The Amazon rainforest could eventually disappear entirely. Image Credit: CC BY-SA 4.0 Jlwad
Scientists have warned that the Amazon is at a crucial tipping point that could see it turn into savannah.
There's no denying the impact that mankind has had on the Amazon basin - a vast region of South America containing more than 2 million square miles of tropical rainforest.
Over the last few decades, this diverse and critical biome has been gradually destroyed by deforestation, human construction projects and climate change.
Now scientists at the Stockholm Resilience Center have warned that much of the Amazon is now on the verge of permanently switching from rainforest to open savannah - a process that can take decades to happen but which is extremely difficult to reverse once it gets going.
Chief among the reasons for this is climate change which has brought about less rainfall and longer periods of dry, hot weather which in turn has brought lengthy droughts and more frequent wildfires.

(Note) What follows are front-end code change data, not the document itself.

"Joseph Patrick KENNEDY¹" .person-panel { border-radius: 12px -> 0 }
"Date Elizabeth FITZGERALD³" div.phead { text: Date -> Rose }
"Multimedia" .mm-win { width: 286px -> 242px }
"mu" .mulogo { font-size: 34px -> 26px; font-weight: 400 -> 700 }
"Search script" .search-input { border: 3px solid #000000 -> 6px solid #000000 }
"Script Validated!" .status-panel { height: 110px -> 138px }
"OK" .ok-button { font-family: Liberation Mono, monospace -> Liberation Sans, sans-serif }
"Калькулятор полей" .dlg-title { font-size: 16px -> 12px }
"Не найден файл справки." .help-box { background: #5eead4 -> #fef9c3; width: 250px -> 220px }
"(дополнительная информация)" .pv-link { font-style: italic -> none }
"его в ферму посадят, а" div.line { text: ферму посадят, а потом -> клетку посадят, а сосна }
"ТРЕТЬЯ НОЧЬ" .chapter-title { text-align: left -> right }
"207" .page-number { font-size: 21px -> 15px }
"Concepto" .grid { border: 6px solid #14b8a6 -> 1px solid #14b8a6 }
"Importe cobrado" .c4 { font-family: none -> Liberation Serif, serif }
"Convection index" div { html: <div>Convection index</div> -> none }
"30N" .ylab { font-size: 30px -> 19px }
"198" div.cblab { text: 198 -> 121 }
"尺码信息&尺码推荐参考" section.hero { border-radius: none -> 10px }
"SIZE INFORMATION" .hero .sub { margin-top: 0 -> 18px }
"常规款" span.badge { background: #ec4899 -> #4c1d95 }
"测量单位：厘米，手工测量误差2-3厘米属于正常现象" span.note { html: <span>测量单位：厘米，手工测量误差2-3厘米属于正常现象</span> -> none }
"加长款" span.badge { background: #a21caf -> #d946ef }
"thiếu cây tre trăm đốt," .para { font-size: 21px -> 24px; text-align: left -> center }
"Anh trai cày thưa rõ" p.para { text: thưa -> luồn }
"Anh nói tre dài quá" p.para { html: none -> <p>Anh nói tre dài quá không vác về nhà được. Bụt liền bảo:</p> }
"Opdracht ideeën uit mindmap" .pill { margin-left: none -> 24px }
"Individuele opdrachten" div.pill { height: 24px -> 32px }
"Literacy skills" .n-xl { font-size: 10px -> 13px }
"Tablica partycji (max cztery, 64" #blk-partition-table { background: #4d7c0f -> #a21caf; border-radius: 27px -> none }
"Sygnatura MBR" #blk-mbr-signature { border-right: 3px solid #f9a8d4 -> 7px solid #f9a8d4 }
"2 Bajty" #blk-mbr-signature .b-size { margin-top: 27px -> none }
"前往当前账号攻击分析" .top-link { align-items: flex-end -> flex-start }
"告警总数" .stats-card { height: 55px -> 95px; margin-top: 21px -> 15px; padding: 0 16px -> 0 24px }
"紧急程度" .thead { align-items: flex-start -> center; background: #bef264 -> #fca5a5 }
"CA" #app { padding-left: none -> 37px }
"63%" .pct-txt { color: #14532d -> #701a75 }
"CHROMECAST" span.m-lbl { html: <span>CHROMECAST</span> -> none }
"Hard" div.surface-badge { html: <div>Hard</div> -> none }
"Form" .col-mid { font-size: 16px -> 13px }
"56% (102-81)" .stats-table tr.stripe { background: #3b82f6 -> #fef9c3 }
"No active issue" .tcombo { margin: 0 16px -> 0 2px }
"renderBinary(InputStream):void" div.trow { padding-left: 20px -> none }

According to the study, at least 40% of the Amazon is now at the tipping point at which it could exist as either rainforest or savannah and more is reaching this state all the time.
"As forests grow and spread across a region, this affects rainfall," said study lead author Arie Staal.
"Forests create their own rain because leaves give off water vapour and this falls as rain further downwind. Rainfall means fewer fires leading to even more forests."
If enough trees are lost however, the balance is tipped and the forest is no longer sustainable.
"Drier conditions make it harder for the forest to recover and increase the flammability of the ecosystem," said Staal.
"It is harder to return from the 'trap' caused by the feedback mechanism in which the open, grassy ecosystem is more flammable, and the fires, in turn, keep the ecosystem open."